Trecho de “O mundo acabou?”, curta criado já durante o isolamento que trata justamente de teatro e pandemia
A atriz explica que, enquanto artista, acredita ser importante considerar o contexto em que está inserida como parte de seus trabalhos. A vontade de refletir sobre o agora a levou a criar diversos produtos artísticos que tinham a pandemia como pano de fundo. Além da alteração em “Alimentando as feras”, Aicha criou ainda uma web série e o curta metragem “O mundo acabou?” que acompanha justamente uma trupe de teatro que tem seus trabalhos interrompidos pelo isolamento. “É importante a gente se mobilizar pra falar, porque nós atores somos cronistas do nosso tempo. Os acontecimentos da própria vida, também carregam essa finitude que é própria do teatro. A minha frequência é de trazer o que tá acontecendo no mundo agora para o meu trabalho. Eu tenho essa, essa necessidade”, conta a artista.
Outro ator que escolheu usar a pandemia como pano de fundo para a criação de um novo espetáculo foi Frank Menezes. O artista criou, já no isolamento, a história de Pai Lavoisier, um religioso que se via às voltas com a necessidade de antecipar suas obrigações de celebração, já que a prefeitura havia resolvido antecipar feriados de cunho religioso. No espetáculo, um fato concreto e real foi o ponto de partida para Frank refletir e brincar sobre os efeitos causados pelo isolamento. A história, que começou a nascer quando Frank gravou um áudio para amigos fazendo a piada sobre a antecipação, logo virou um novo monólogo dirigido por Marcelo Praddo. Por escolha do artista, Pai Lavoisier só subiu aos palcos uma vez: foi transmitido ao vivo, direto do Teatro Módulo, em formato de vídeo conferência. “Gostei de fazer ele, me incomoda profundamente ter feito uma vez só. Gostaria muito de voltar a cartaz, mas não quis fazer de casa. Se eu fosse fazer meu espetáculo dentro de casa, estaria fazendo menos teatro ainda. Eu estaria fazendo algo como a apresentação de um youtuber, que consegue milhões de seguidores em minutos. Como é que você faz uma peça de uma hora e dez? É você também fazer concorrência com outras áreas. Não é só o trabalho de dança e teatro que competiria no mesmo horário”, defende o ator.
Pai Lavoisier foi o espetáculo criado por Frank Menezes durante a pandemia
Para cada artista, portanto, o limite de até onde o isolamento, a pandemia, e todo o contexto trazido pela necessidade de se fazer teatro pela internet pôde interferir em suas obras e processos de criação é completamente diferente e particular.
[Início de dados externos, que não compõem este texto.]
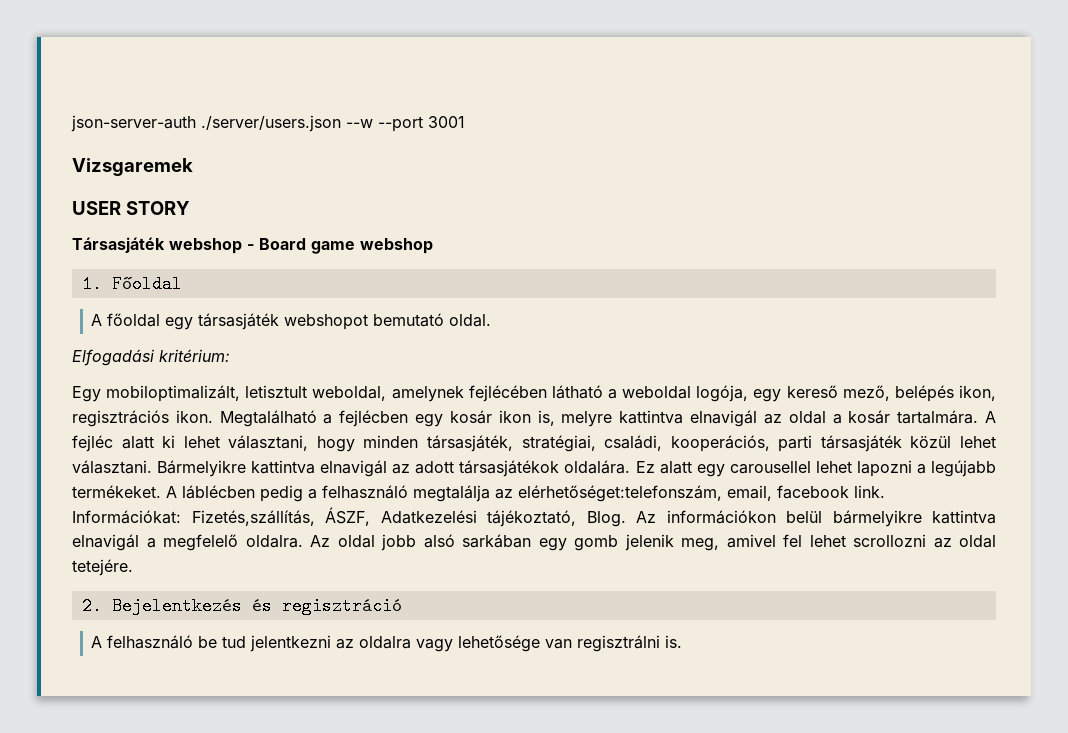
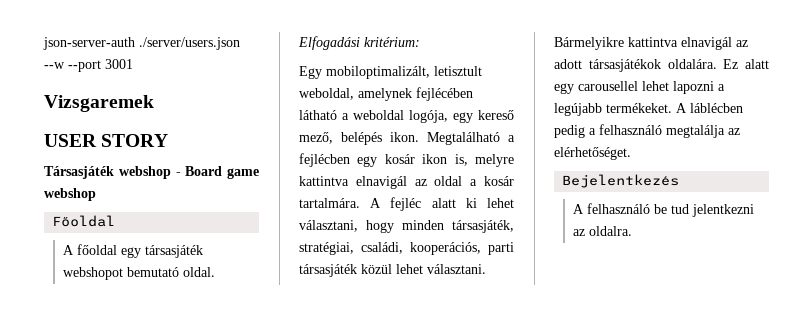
- 1. Főoldal
+ Főoldal
- Egy mobiloptimalizált, letisztult weboldal, amelynek fejlécében látható a weboldal logója, egy kereső mező, belépés ikon, regisztrációs ikon.
+ Egy mobiloptimalizált, letisztult weboldal, amelynek fejlécében látható a weboldal logója, egy kereső mező, belépés ikon.
- A láblécben pedig a felhasználó megtalálja az elérhetőséget:telefonszám, email, facebook link. Információkat: Fizetés,szállítás, ÁSZF, Adatkezelési tájékoztató, Blog. Az információkon belül bármelyikre kattintva elnavigál a megfelelő oldalra. Az oldal jobb alsó sarkában egy gomb jelenik meg, amivel fel lehet scrollozni az oldal tetejére.
- 2. Bejelentkezés és regisztráció
+ A láblécben pedig a felhasználó megtalálja az elérhetőséget.
+ Bejelentkezés
- A felhasználó be tud jelentkezni az oldalra vagy lehetősége van regisztrálni is.
+ A felhasználó be tud jelentkezni az oldalra.

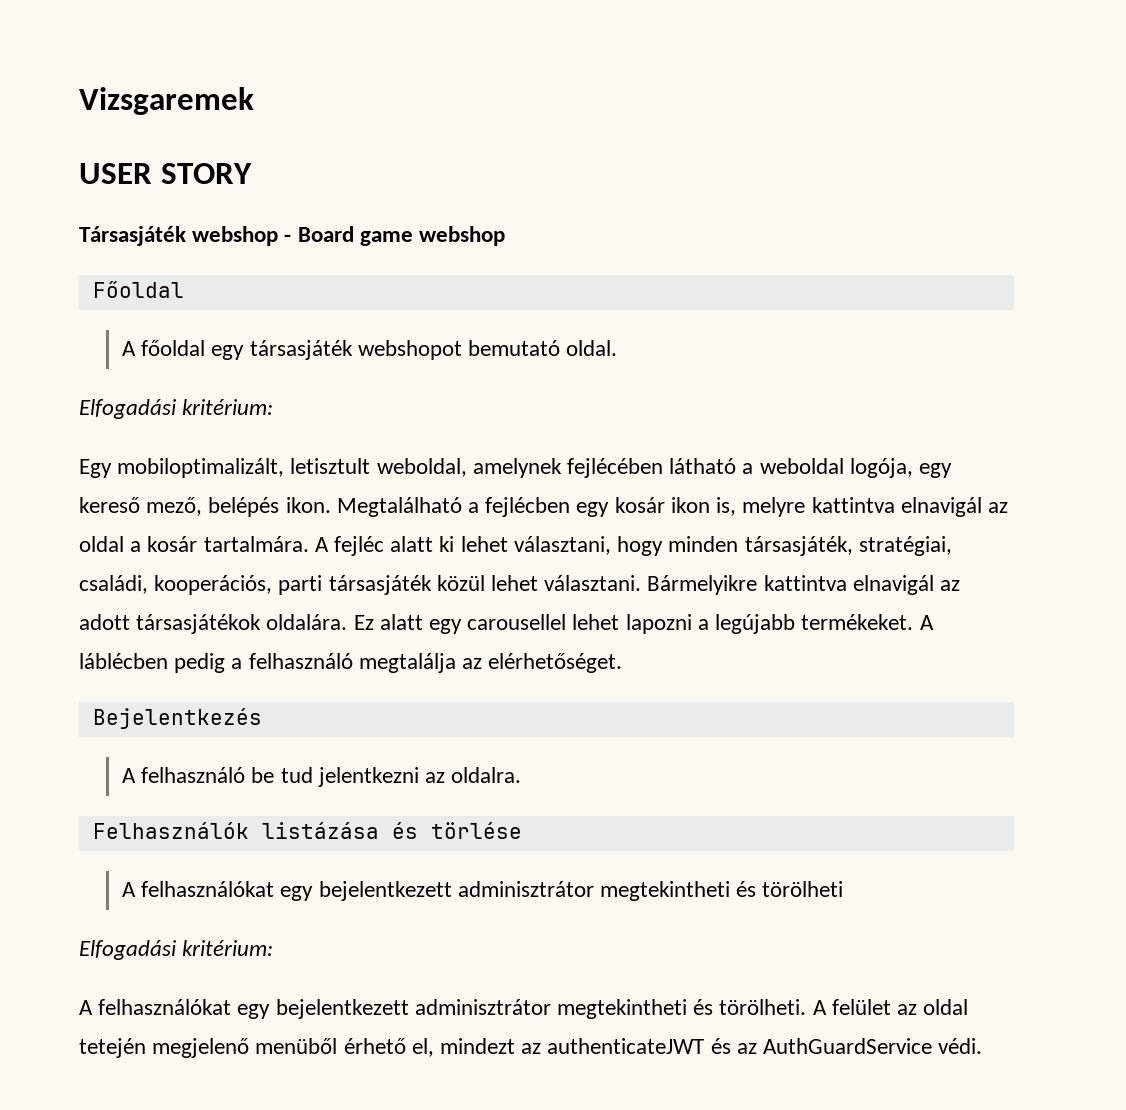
- json-server-auth ./server/users.json --w --port 3001
+ Felhasználók listázása és törlése
+ A felhasználókat egy bejelentkezett adminisztrátor megtekintheti és törölheti
+ Elfogadási kritérium:
+ A felhasználókat egy bejelentkezett adminisztrátor megtekintheti és törölheti. A felület az oldal tetején megjelenő menüből érhető el, mindezt az authenticateJWT és az AuthGuardService védi.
Enquanto os projetos de Aicha Marques e do diretor Márcio Meirelles abraçam completamente o virtual e as novas possibilidades, existem aqueles que resolveram impor barreiras para essa interferência em suas criações. É o caso, por exemplo, do ator Ricardo Castro. Além de encenar espetáculos do seu repertório por meio de transmissões virtuais, Castro criou novos textos já no isolamento, mas sem modificar seu processo criativo. “Não estou permitindo ainda que o virtual transforme as escolhas do espetáculo. Muitas ferramentas funcionam bem, mas eu não vou atrelar a minha criação a isso, vou adaptar a minha criação a isso. Por hora eu penso assim, crio como eu sempre criei e adapto para essa realidade bidimensional. Eu sigo as etapas de um espetáculo presencial, assim ele será meu, terei como eu sempre tive o domínio do trabalho, da criação e depois faço uma última etapa, que é a de adaptação pra essa linguagem”, conta o artista sobre o próprio processo, que deu origem, dentre outros espetáculos a “Bruta Flor”, inspirado na obra de Caetano Veloso.
De olho no futuro
As barreiras colocadas por Ricardo Castro no que diz respeito à interferência digital em seu trabalho são tão claras que fizeram com que o ator adiasse um projeto que era também um sonho. Em 2021, o artista completou 50 anos e um espetáculo especial em comemoração já estava completamente idealizado. A celebração, no entanto, vai precisar esperar a reabertura dos teatros. “Sonhei, durante oito anos, comemorar meus cinquenta anos estreando um espetáculo que eu venho preparando ao longo desse tempo. Diante da iminência de que não farei como eu desejaria, como desejo, eu não vou fazer agora. Quem já tá trabalhando há oito anos pra fazer uma peça, espera mais um ano, ou mais dois. Ou mais quatro. Mas esse trabalho que foi pensado durante todo esse tempo, contando com a presença física da plateia eu me nego a adaptar pra um teatro remoto”, relata o ator. Semanas depois da entrevista para esta reportagem, o ator anunciou a estreia do espetáculo, já com plateia presencial, para setembro de 2021.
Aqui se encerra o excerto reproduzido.